- [PROBLEM REQUIREMENTS]:
Word for word, copy the data that follows and skip its pictures.
★ ★ ★
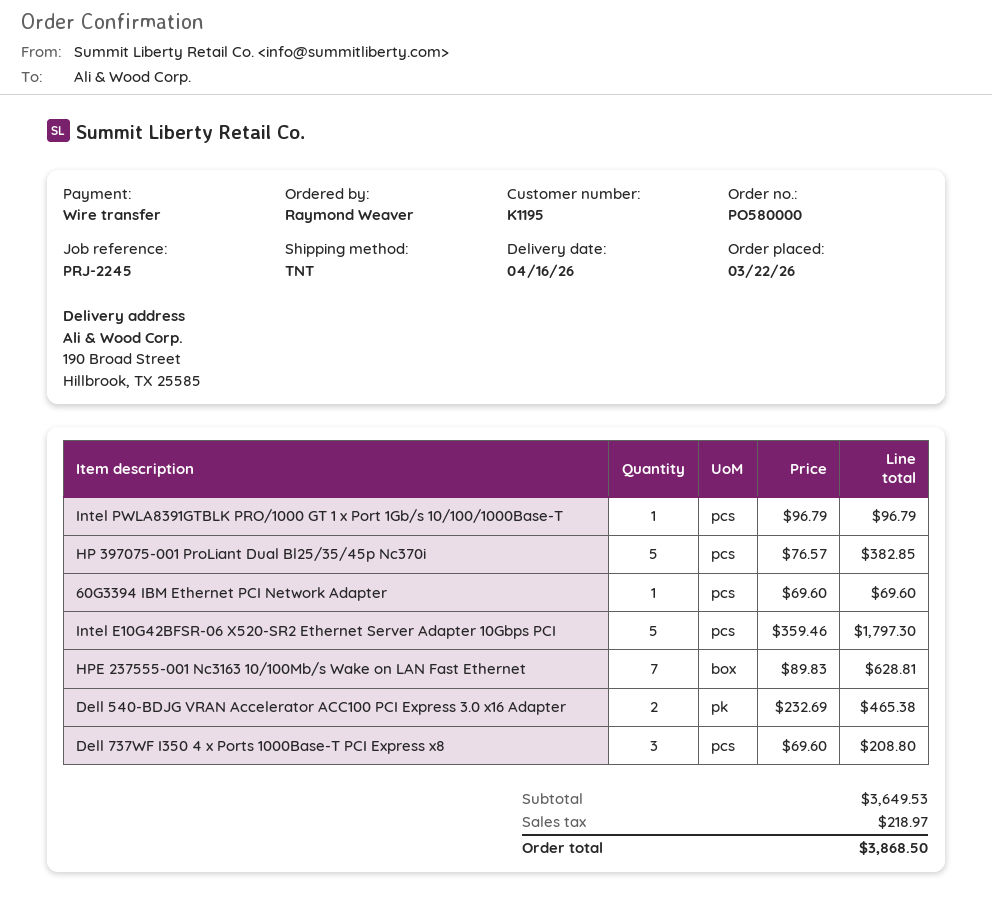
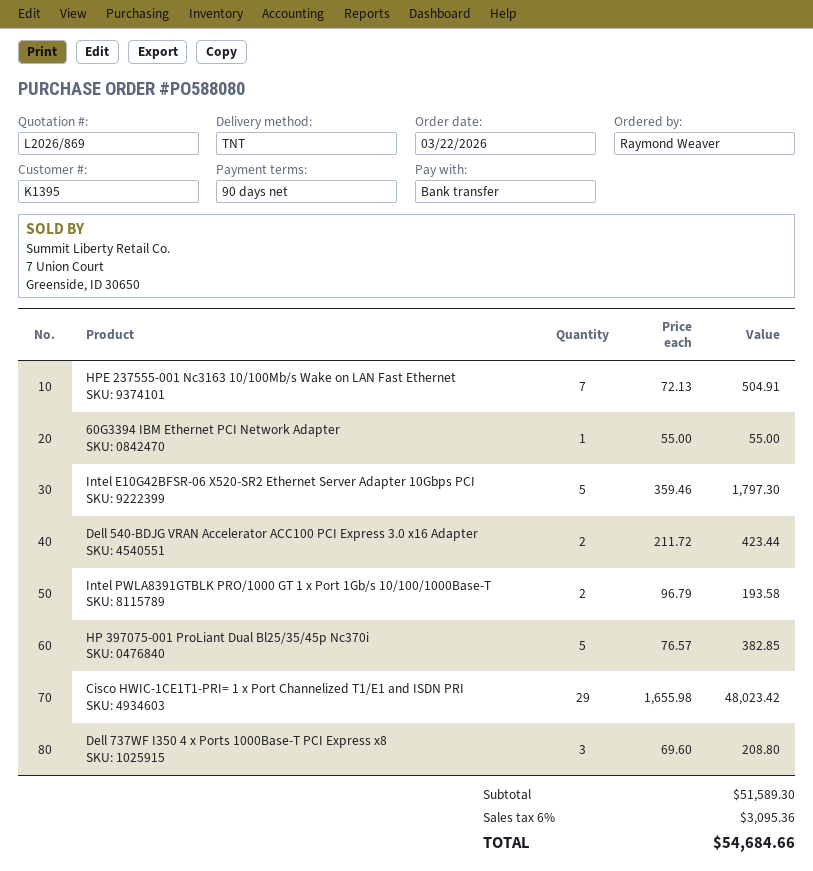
order number: PO580000 -> PO588080
customer number: K1195 -> K1395
Intel PWLA8391GTBLK PRO/1000 GT 1 x Port 1Gb/s 10/100/1000Base-T: 1 x 96.79 = 96.79 -> 2 x 96.79 = 193.58
60G3394 IBM Ethernet PCI Network Adapter: 1 x 69.60 = 69.60 -> 1 x 55.00 = 55.00
HPE 237555-001 Nc3163 10/100Mb/s Wake on LAN Fast Ethernet: 7 x 89.83 = 628.81 -> 7 x 72.13 = 504.91
Dell 540-BDJG VRAN Accelerator ACC100 PCI Express 3.0 x16 Adapter: 2 x 232.69 = 465.38 -> 2 x 211.72 = 423.44
Cisco HWIC-1CE1T1-PRI= 1 x Port Channelized T1/E1 and ISDN PRI: none -> 29 x 1655.98 = 48023.42
subtotal: 3649.53 -> 51589.30
tax: 218.97 -> 3095.36
total: 3868.50 -> 54684.66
★ ★ ★
- [EXERCISE RESPONSE]:
order number: PO580000 -> PO588080
customer number: K1195 -> K1395
Intel PWLA8391GTBLK PRO/1000 GT 1 x Port 1Gb/s 10/100/1000Base-T: 1 x 96.79 = 96.79 -> 2 x 96.79 = 193.58
60G3394 IBM Ethernet PCI Network Adapter: 1 x 69.60 = 69.60 -> 1 x 55.00 = 55.00
HPE 237555-001 Nc3163 10/100Mb/s Wake on LAN Fast Ethernet: 7 x 89.83 = 628.81 -> 7 x 72.13 = 504.91
Dell 540-BDJG VRAN Accelerator ACC100 PCI Express 3.0 x16 Adapter: 2 x 232.69 = 465.38 -> 2 x 211.72 = 423.44
Cisco HWIC-1CE1T1-PRI= 1 x Port Channelized T1/E1 and ISDN PRI: none -> 29 x 1655.98 = 48023.42
subtotal: 3649.53 -> 51589.30
tax: 218.97 -> 3095.36
total: 3868.50 -> 54684.66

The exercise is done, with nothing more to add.